INFINITO to finish Downy mildew

Kenya’s rose growers have a reason for big smile now. Bayer CropScience has launched Infinito, one of the newest products in the company’s fungicides portfolio, in Kenya. It is termed as the ultimate rose protection against downy mildew, a fungal disease that has been a menace in the flower industry.

Infinito is a combination of an active ingredient fluopicolide and the established compound propamocarb (a potato fungicide which provides reliable protection against late blight (Phytophthora infestans). Fluopicolide’s novel and unique mechanism of action leads to rapid destabilization of fungal cell structures. “Unlike other fungicides, Infinito starts it works much earlier before the germination of spores,” says Bayer CropScience Senior Crop Manager, Joseph Murungi.

It provides particularly long-lasting protection for the plant, and its efficacy remains constant under all weather conditions. It controls all stages of the downy mildew pathogen lifecycle, as well as providing long-lasting control that maximises yield and quality in roses.

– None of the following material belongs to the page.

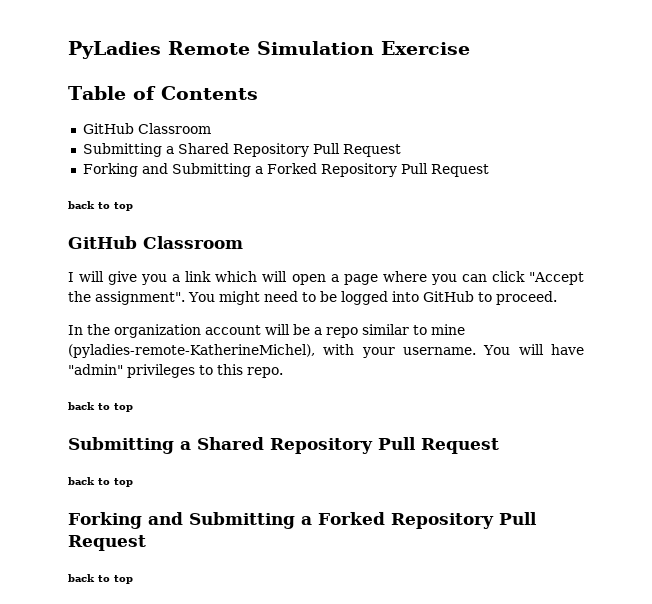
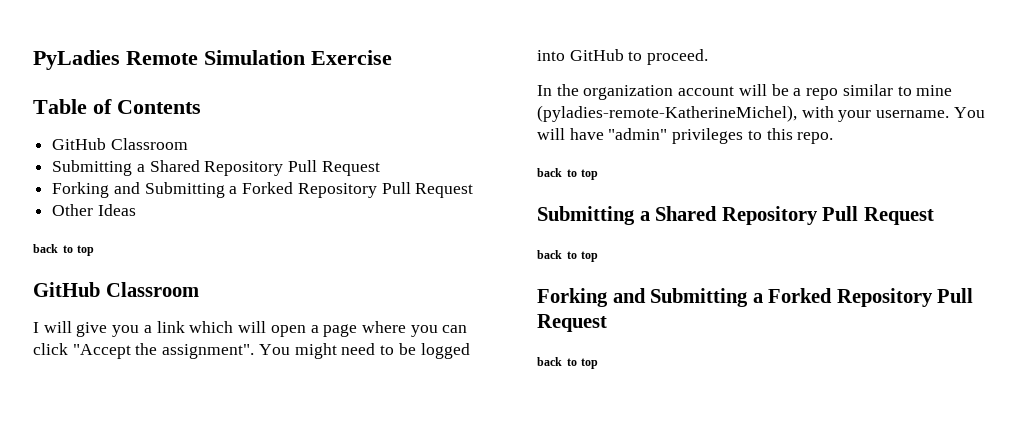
(489, 170) none -> [52,204,136,216] // Other Ideas

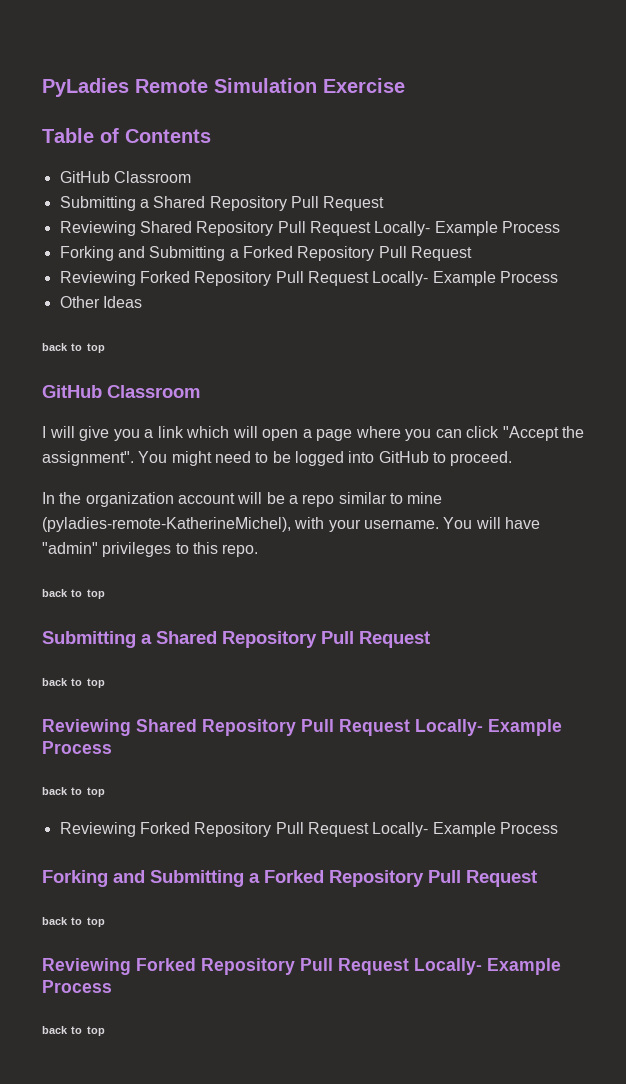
[52,182,474,198] // Forking and Submitting a Forked Repository Pull Request -> [59,221,560,236] [59,246,472,261] [59,271,558,286] // Reviewing Shared Repository Pull Request Locally- Example Process // Forking and Submitting a Forked Repository Pull Request // Reviewing Forked Repository Pull Request Locally- Example Process
(599, 256) none -> [42,719,562,736] [42,741,112,754] [42,787,105,797] [59,822,558,837] // Reviewing Shared Repository Pull Request Locally- Example Process // back to top // Reviewing Forked Repository Pull Request Locally- Example Process
(599, 363) none -> [42,958,561,975] [42,980,112,993] [42,1026,105,1036] // Reviewing Forked Repository Pull Request Locally- Example Process // back to top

With its two unique modes of action, mitosis and cell division, Infinito has a systematic, protectant and translaminar activity against downy mildew. It has a high-level consistence in protection of leaves and stems.

Murungi says Infinito will uninterruptedly work along with biological controls hence the best that fungicide that farmers can get. He adds that it is fast taken up by crops but warn the farmers to apply it early enough for maximum effects.

Farmers are advised to use 1.2-1.5 litres per hectare in 1500 litres of water. They should apply preventively at 5-7 day intervals depending on the disease pressure. They are also advised to repeat this for up to a maximum of 3 consecutive applications per flush cycle.

The new product will be available through the authorised distributor at packagings of 1 litre and half litres. “It is an affordable and would urge farmers who are serious with their roses to try it,” Murungi emphasised during the launch.

Although the crop protection expert has been in the market long enough, it still has challenges introducing new products into the market. It is not its failure in research, but the bureaucratic process of registration by the Kenya authorities.  Due to this, players in the industry estimate that over 10 per cent of crop protection products in the Kenyan market are counterfeits.